- [What is being asked]:
Please transcribe the entries that follow exactly as they stand, skipping each picture.
BEGIN Available records
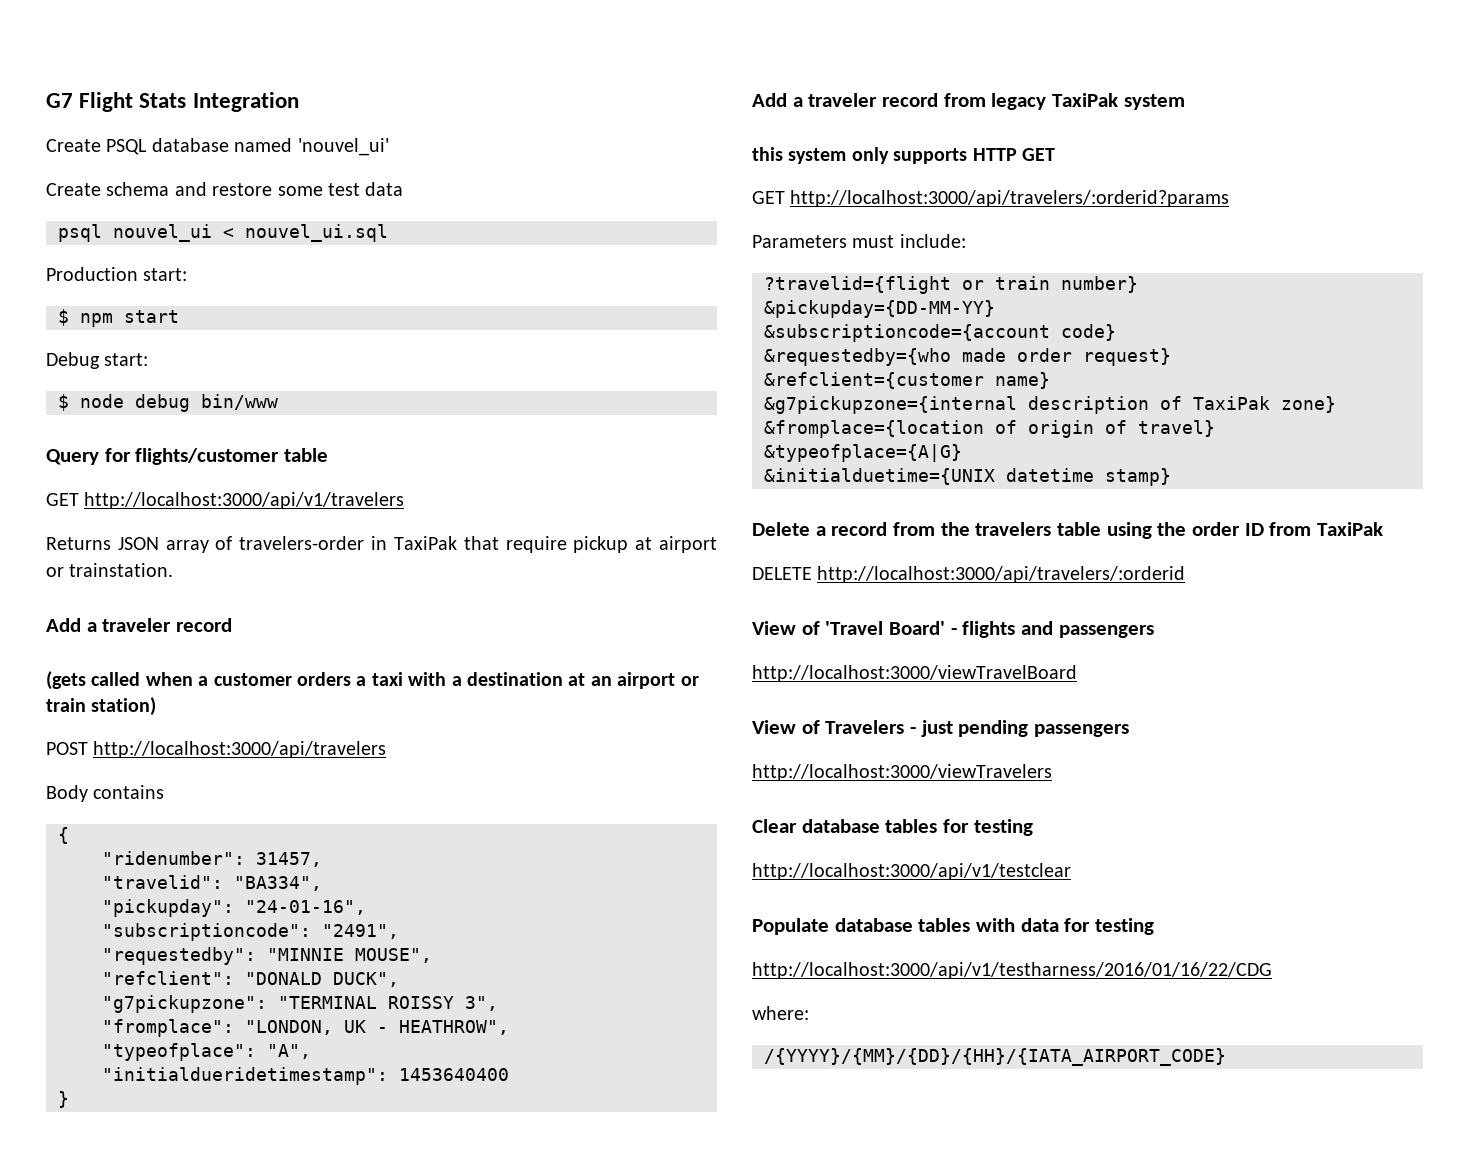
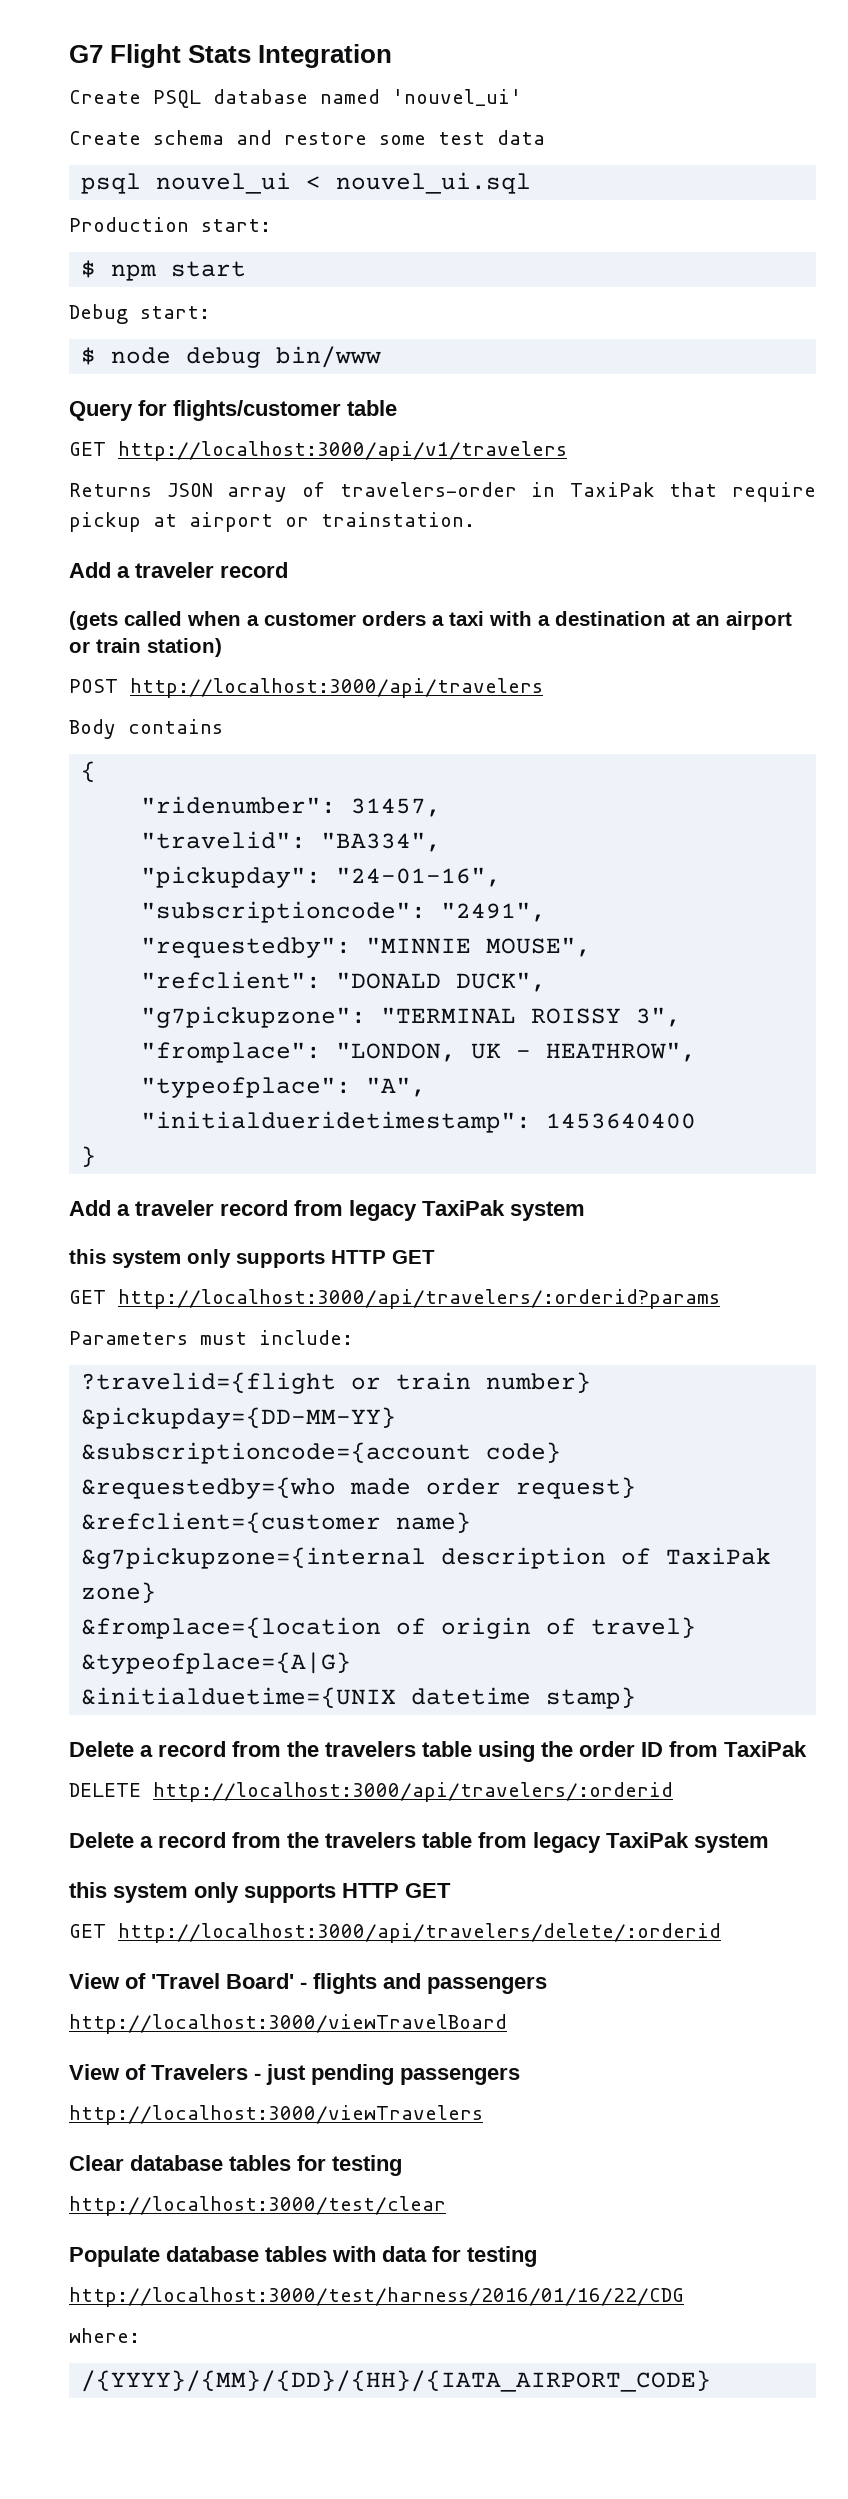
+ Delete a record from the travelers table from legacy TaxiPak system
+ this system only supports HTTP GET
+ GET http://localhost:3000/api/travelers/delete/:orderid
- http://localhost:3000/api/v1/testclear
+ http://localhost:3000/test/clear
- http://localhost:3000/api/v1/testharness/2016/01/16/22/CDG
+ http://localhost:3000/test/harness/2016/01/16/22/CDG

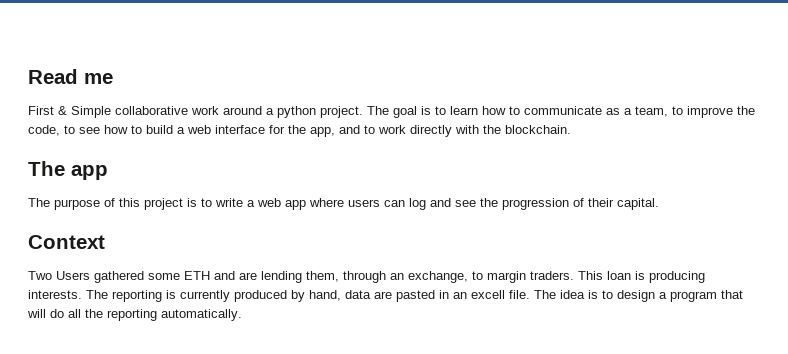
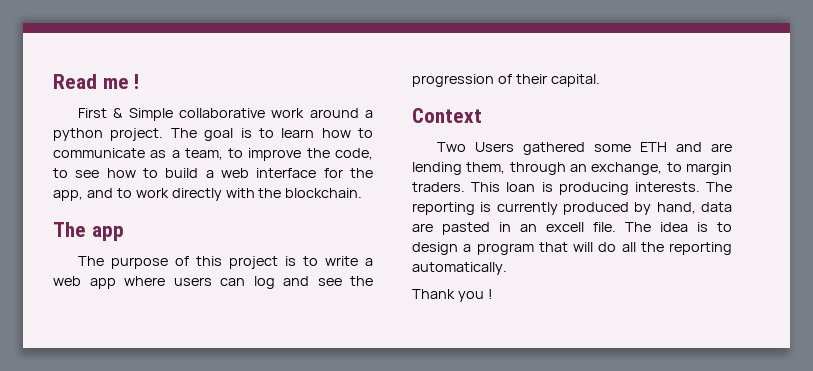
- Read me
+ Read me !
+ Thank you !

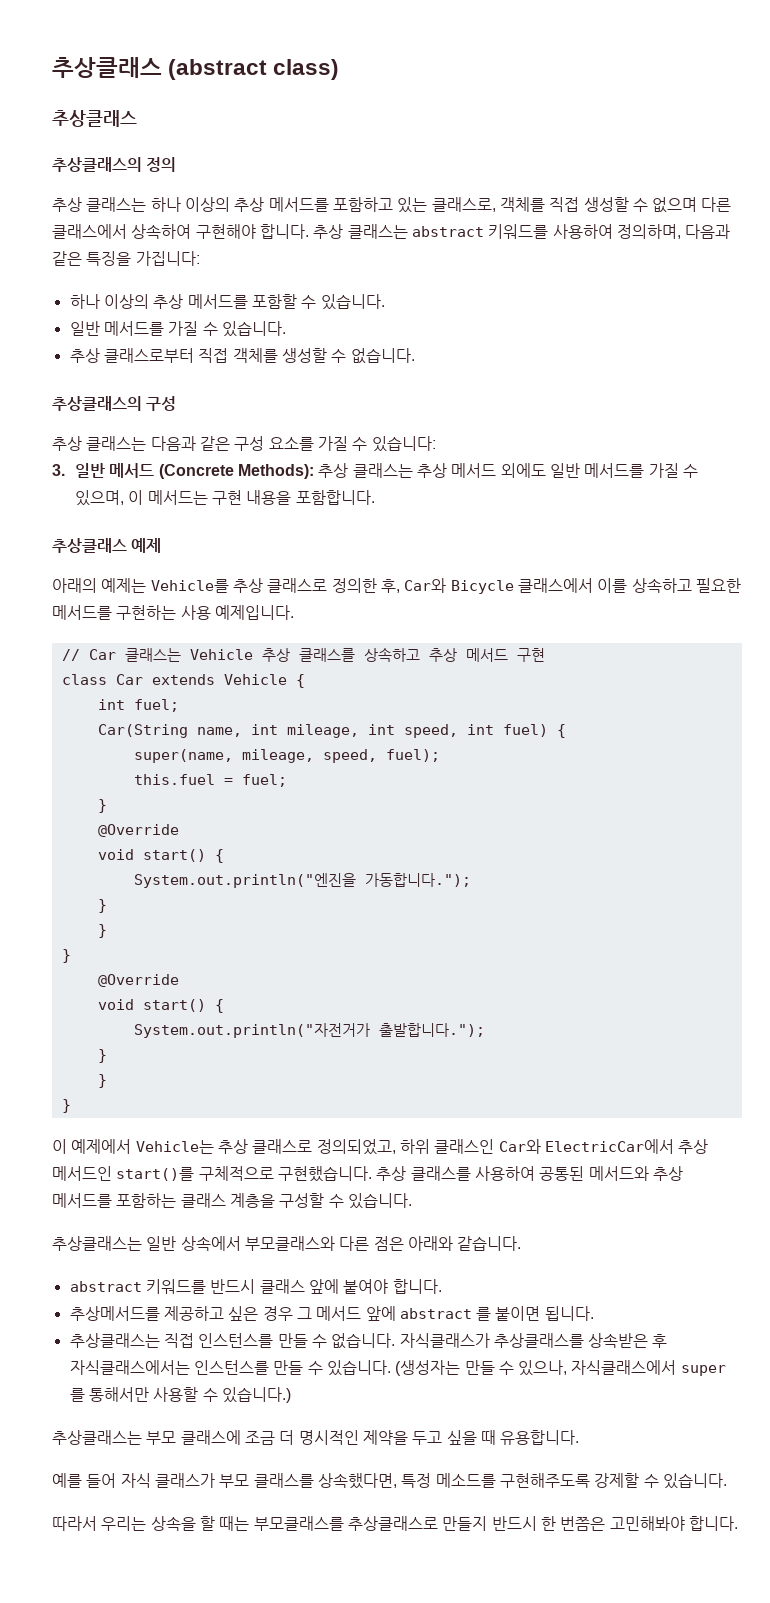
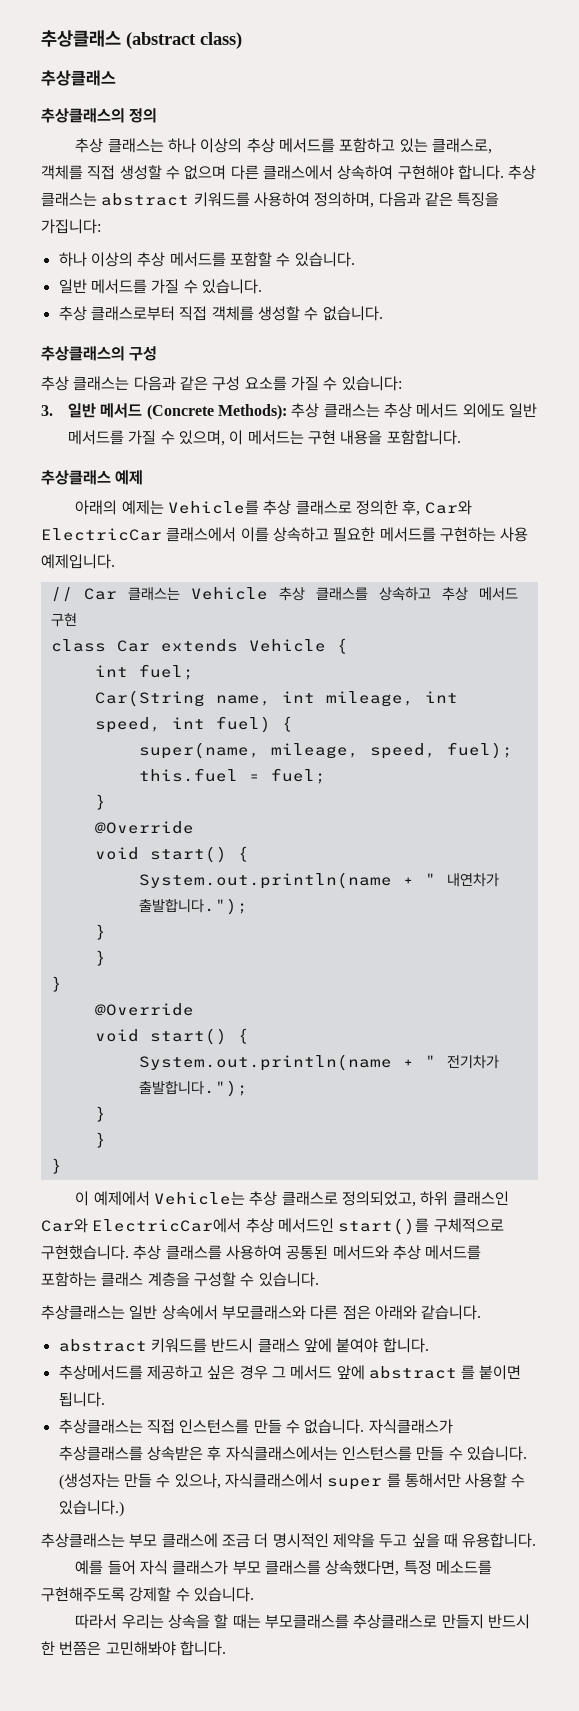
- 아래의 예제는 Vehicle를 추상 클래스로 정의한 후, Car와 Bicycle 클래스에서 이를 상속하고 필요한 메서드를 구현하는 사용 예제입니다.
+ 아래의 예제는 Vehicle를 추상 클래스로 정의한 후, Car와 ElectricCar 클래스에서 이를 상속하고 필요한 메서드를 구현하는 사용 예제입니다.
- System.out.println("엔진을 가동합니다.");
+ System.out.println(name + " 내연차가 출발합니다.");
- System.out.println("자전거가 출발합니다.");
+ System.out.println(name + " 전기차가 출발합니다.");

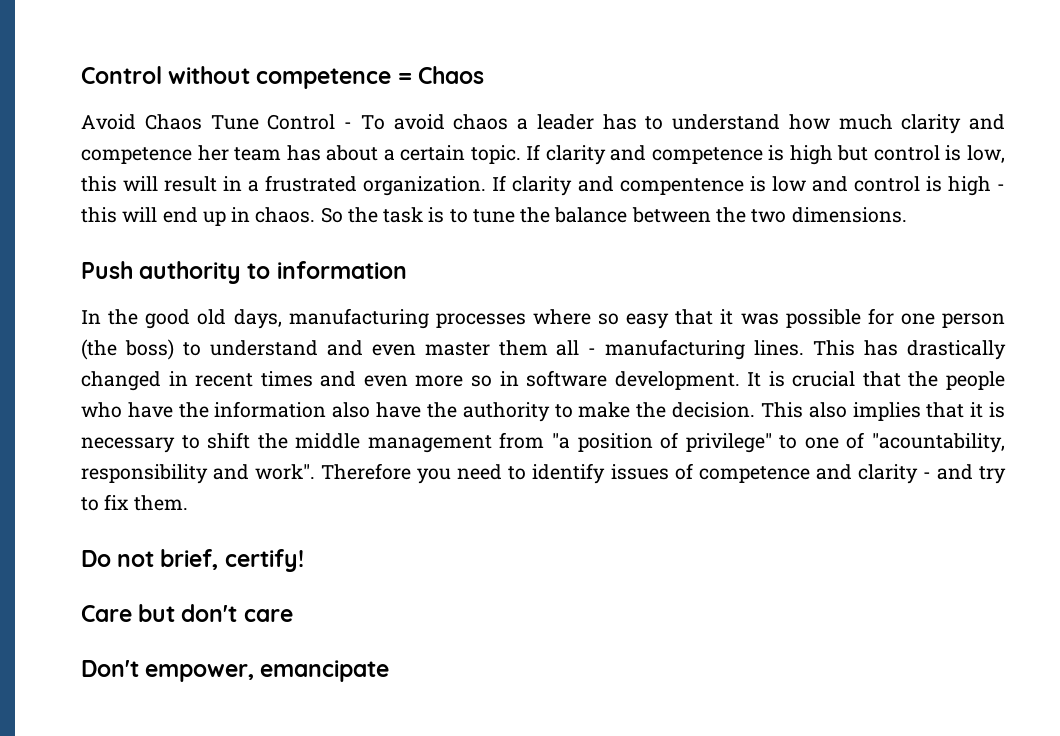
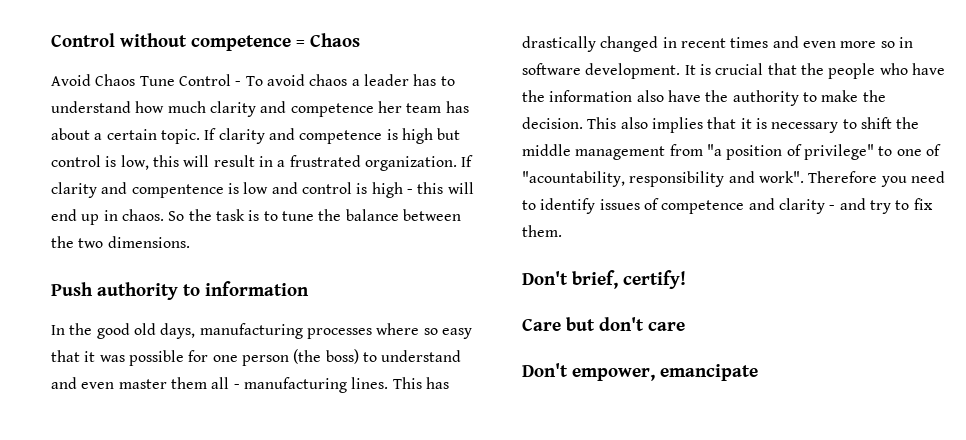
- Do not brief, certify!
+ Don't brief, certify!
END Available records
- [Solution for this problem]:
+ Delete a record from the travelers table from legacy TaxiPak system
+ this system only supports HTTP GET
+ GET http://localhost:3000/api/travelers/delete/:orderid
- http://localhost:3000/api/v1/testclear
+ http://localhost:3000/test/clear
- http://localhost:3000/api/v1/testharness/2016/01/16/22/CDG
+ http://localhost:3000/test/harness/2016/01/16/22/CDG

- Read me
+ Read me !
+ Thank you !

- 아래의 예제는 Vehicle를 추상 클래스로 정의한 후, Car와 Bicycle 클래스에서 이를 상속하고 필요한 메서드를 구현하는 사용 예제입니다.
+ 아래의 예제는 Vehicle를 추상 클래스로 정의한 후, Car와 ElectricCar 클래스에서 이를 상속하고 필요한 메서드를 구현하는 사용 예제입니다.
- System.out.println("엔진을 가동합니다.");
+ System.out.println(name + " 내연차가 출발합니다.");
- System.out.println("자전거가 출발합니다.");
+ System.out.println(name + " 전기차가 출발합니다.");

- Do not brief, certify!
+ Don't brief, certify!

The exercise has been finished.